Timmy drew nearer out of curiosity. When he was close enough, he was surprised to see that the small caged rodent, which the man intended to race, was dead, and had been so for some time.
The crazy wager was just that, and so was the man.
“Hey you, fine lad. You with the ageless face of an angel,” the man uttered toward Timmy. “How’s about a bet?”
Timmy knew the man was a bi
t off-kilter and that his proposed bet was preposterous, but he felt bad for the fellow who had obviously fallen on very hard times.
“Okay Sir, I’ll take your wager. A shilling says the mouse beats you to the end of the lane,” Timmy stated boldly.
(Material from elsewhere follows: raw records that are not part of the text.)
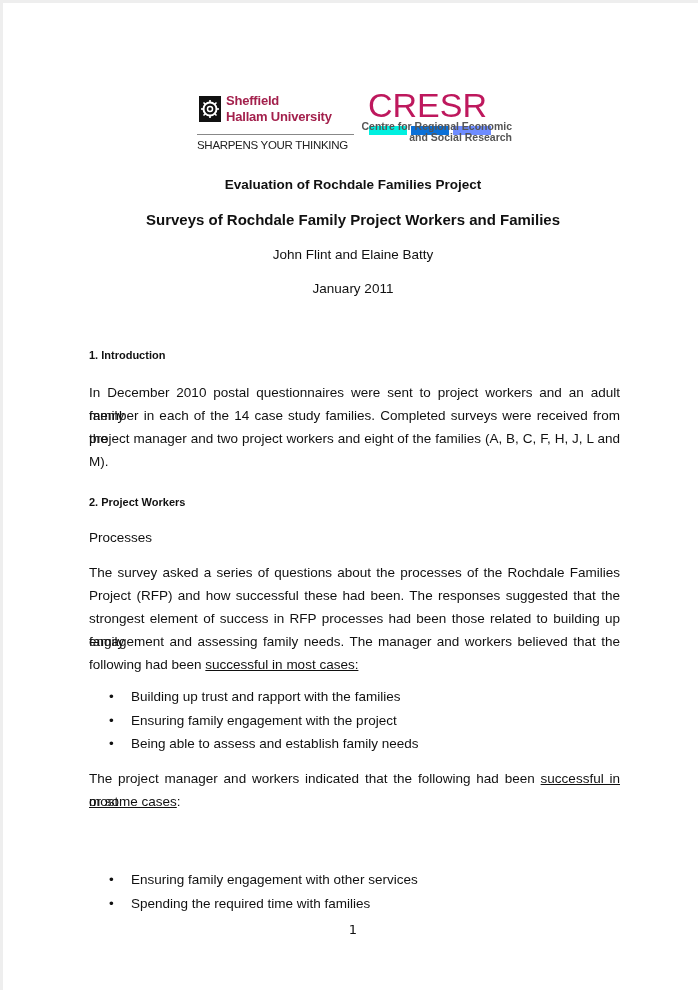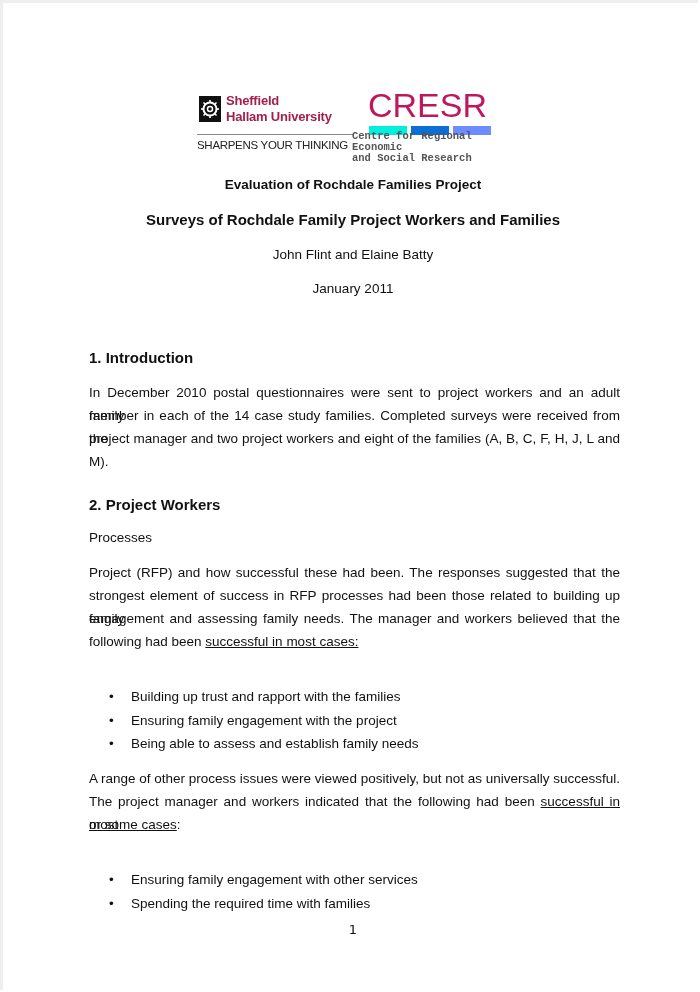--- a/index.html
+++ b/index.html
@@ -14,30 +14,30 @@
     .shu-emblem { position: absolute; left: 3px; top: 9px; width: 22px; height: 26px; background: #111; }
     .shu-emblem svg { position: absolute; left: 1px; top: 3px; }
     .shu-name { position: absolute; left: 30px; top: 6px; font-size: 13px; line-height: 16px; font-weight: bold; color: #a3204c; letter-spacing: -0.2px; }
     .shu-rule { position: absolute; left: 1px; top: 47px; width: 157px; height: 1px; background: #888; }
     .shu-tag { position: absolute; left: 1px; top: 52px; font-size: 11.5px; color: #222; white-space: nowrap; letter-spacing: -0.3px; text-align: right; }
 
     .cresr { position: absolute; left: 158px; top: 0; width: 160px; height: 70px; }
     .cresr-word { position: absolute; left: 14px; top: 2px; font-size: 34px; line-height: 32px; color: #be185d; letter-spacing: 0px; }
     .cresr-bars { position: absolute; left: 15px; top: 39px; height: 9px; width: 124px; }
     .cresr-bar { position: absolute; top: 0; height: 9px; width: 38px; }
-    .cresr-sub { position: absolute; left: -2px; top: 44px; width: 160px; text-align: left; font-size: 10.5px; line-height: 11px; color: #555; font-weight: bold; font-family: Liberation Mono, monospace; }
+    .cresr-sub { position: absolute; left: -2px; top: 34px; width: 160px; text-align: right; font-size: 10.5px; line-height: 11px; color: #555; font-weight: bold; }
 
     
     .center { position: absolute; left: 0; width: 700px; text-align: center; }
     .t1 { top: 174px; font-size: 13.5px; font-weight: bold; }
     .t2 { top: 208px; font-size: 15px; font-weight: bold; }
     .authors { top: 244px; font-size: 13.5px; }
     .date { top: 278px; font-size: 13.5px; }
 
-    .h { position: absolute; left: 86px; font-size: 15px; font-weight: bold; }
+    .h { position: absolute; left: 86px; font-size: 11px; font-weight: bold; }
     .sub { position: absolute; left: 86px; font-size: 13.5px; }
     .para { position: absolute; left: 86px; width: 531px; font-size: 13.5px; line-height: 23px; text-align: justify; }
     .para .line { display: block; text-align: justify; text-align-last: justify; height: 23px; }
     .para .line.last { text-align-last: left; }
     u { text-decoration: underline; }
 
     .bullets { position: absolute; left: 86px; font-size: 13.5px; }
     .bullet { position: relative; height: 23.5px; line-height: 23.5px; }
     .bullet .dot { position: absolute; left: 20px; top: 0; }
     .bullet .txt { position: absolute; left: 42px; top: 0; white-space: nowrap; }
@@ -98,20 +98,21 @@
   <div class="para" style="top:378px;">
     <span class="line">In December 2010 postal questionnaires were sent to project workers and an adult family</span>
     <span class="line">member in each of the 14 case study families. Completed surveys were received from the</span>
     <span class="line last">project manager and two project workers and eight of the families (A, B, C, F, H, J, L and M).</span>
   </div>
 
   <div class="h" style="top:493px;">2. Project Workers</div>
   <div class="sub" style="top:527px;">Processes</div>
 
   <div class="para" style="top:558px;">
+    <span class="line">The survey asked a series of questions about the processes of the Rochdale Families</span>
     <span class="line">Project (RFP) and how successful these had been. The responses suggested that the</span>
     <span class="line">strongest element of success in RFP processes had been those related to building up family</span>
     <span class="line">engagement and assessing family needs. The manager and workers believed that the</span>
     <span class="line last"><span>following had been </span><u>successful in most cases:</u></span>
   </div>
 
   <div class="bullets" style="top:682px;">
     <div class="bullet">
         <span class="dot">•</span>
         <span class="txt">Building up trust and rapport with the families</span>
@@ -120,21 +121,20 @@
         <span class="dot">•</span>
         <span class="txt">Ensuring family engagement with the project</span>
       </div>
     <div class="bullet">
         <span class="dot">•</span>
         <span class="txt">Being able to assess and establish family needs</span>
       </div>
   </div>
 
   <div class="para" style="top:764px;">
-    <span class="line">A range of other process issues were viewed positively, but not as universally successful.</span>
     <span class="line"><span>The project manager and workers indicated that the following had been </span><u>successful in most</u></span>
     <span class="line last"><u>or some cases</u><span>:</span></span>
   </div>
 
   <div class="bullets" style="top:865px;">
     <div class="bullet">
         <span class="dot">•</span>
         <span class="txt">Ensuring family engagement with other services</span>
       </div>
     <div class="bullet">

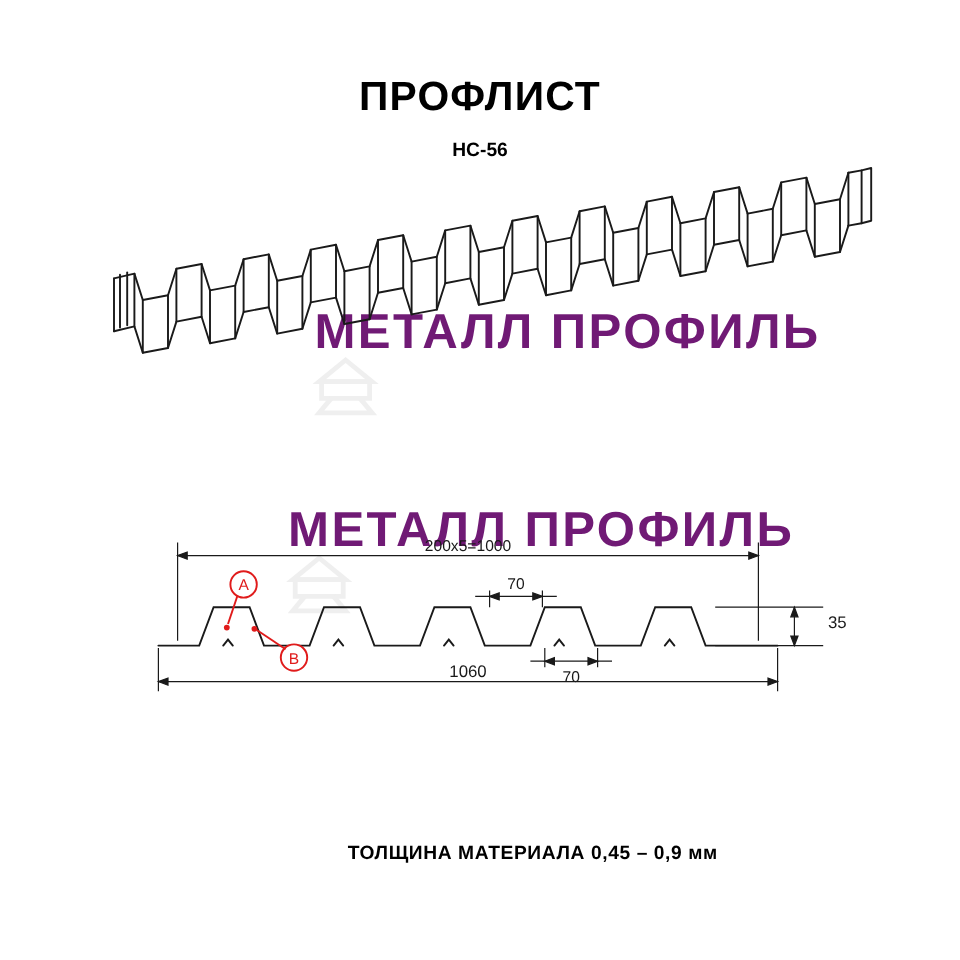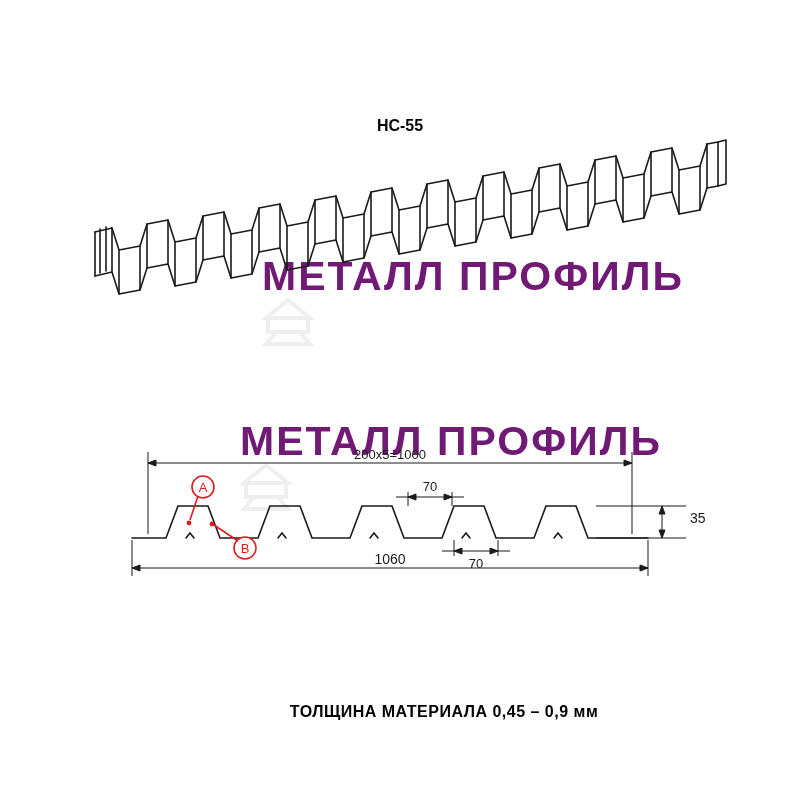--- a/index.html
+++ b/index.html
@@ -73,21 +73,22 @@
     left: 240px;
     font-size: 41px;
     letter-spacing: 2px;
   }
 </style>
 </head>
 <body>
 
 <div class="page">
 
-  <div class="subtitle">НС-55</div>
+  <div class="title">ПРОФЛИСТ</div>
+  <div class="subtitle">НС-56</div>
 
   <div class="wm wm1">МЕТАЛЛ ПРОФИЛЬ</div>
   <div class="wm wm2">МЕТАЛЛ ПРОФИЛЬ</div>
 
   <svg class="svg-layer" width="800" height="800" viewBox="0 0 800 800">
 
     <g fill="none" stroke="#efefef" stroke-width="4">
       <path d="M268 318 h40 v14 h-40 z"></path>
       <path d="M276 332 l-10 12 h44 l-10 -12"></path>
       <path d="M288 300 l22 18 h-44 z"></path>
The man jumped on the offer and positioned the petrified pet at the start line, rushing to get under way before his mark changed his mind. He unlatched the mouse’s cage door and then took up his own starting block next to his furry, decomposing opponent.
“Okay, fine Sir, at your signal, we shall begin,” he uttered with nervous excitement.
“GO!” Timmy shouted.
The man made one lunging leap and then bolted into full stride while the corpse of the rodent didn’t budge, not to anyone’s surprise. After passing the finish line, the winner danced a crazy jig, as if celebrating a hard fought victory.
“Yes, Sir! Yes, Sir! I won!” he shouted.
Timmy handed the man a shilling, as he intended to do all along, and the man snatched it up like a ravenous beast capturing its prey.
Twirling the coin in his fingers, he then offered another dubious bet.
“Sir, double or nothing says I can knock that constable’s hat right off his head,” he stated, pointing to a nearby lawman. “Furthermore, I will soak it with my emptied bladder and have him place it back upon his balding dome before he can manage to snatch me up in iron wrists.”
Now that was a feat Timmy was certain would lead to quite a calamitous end, but the man seemed more than confident in his abilities.
“Sir,” Wicketts responded, “you do that, and I’ll not only give you another shilling, I’ll give you the promise of many more.”
The man jumped into action. Retrieving a drying sheet from a clothesline hung just meters away, he tied the large cloth around his neck like a cape-clad musketeer.
“Now watch closely, Sir,” he said to Timmy with a smile before vaulting into a full sprint toward the constable. As he ran, he waved his billowing cape behind him. It grew taut and filled with air. Then only feet away from his target, he pulled it swiftly to his side, unleashing a gust of air and knocking the constable’s hat right off his head and into a nearby puddle. The constable quickly ran to retrieve his soaking hat, believing it was merely Mother Nature who had toppled it, as the caped gambler retreated back toward Timmy.
“Look,” the man said as he nudged Wicketts.
The constable picked up his hat, emptied the water it had been filled with, and shook it as dry as he could before propping it back upon his head.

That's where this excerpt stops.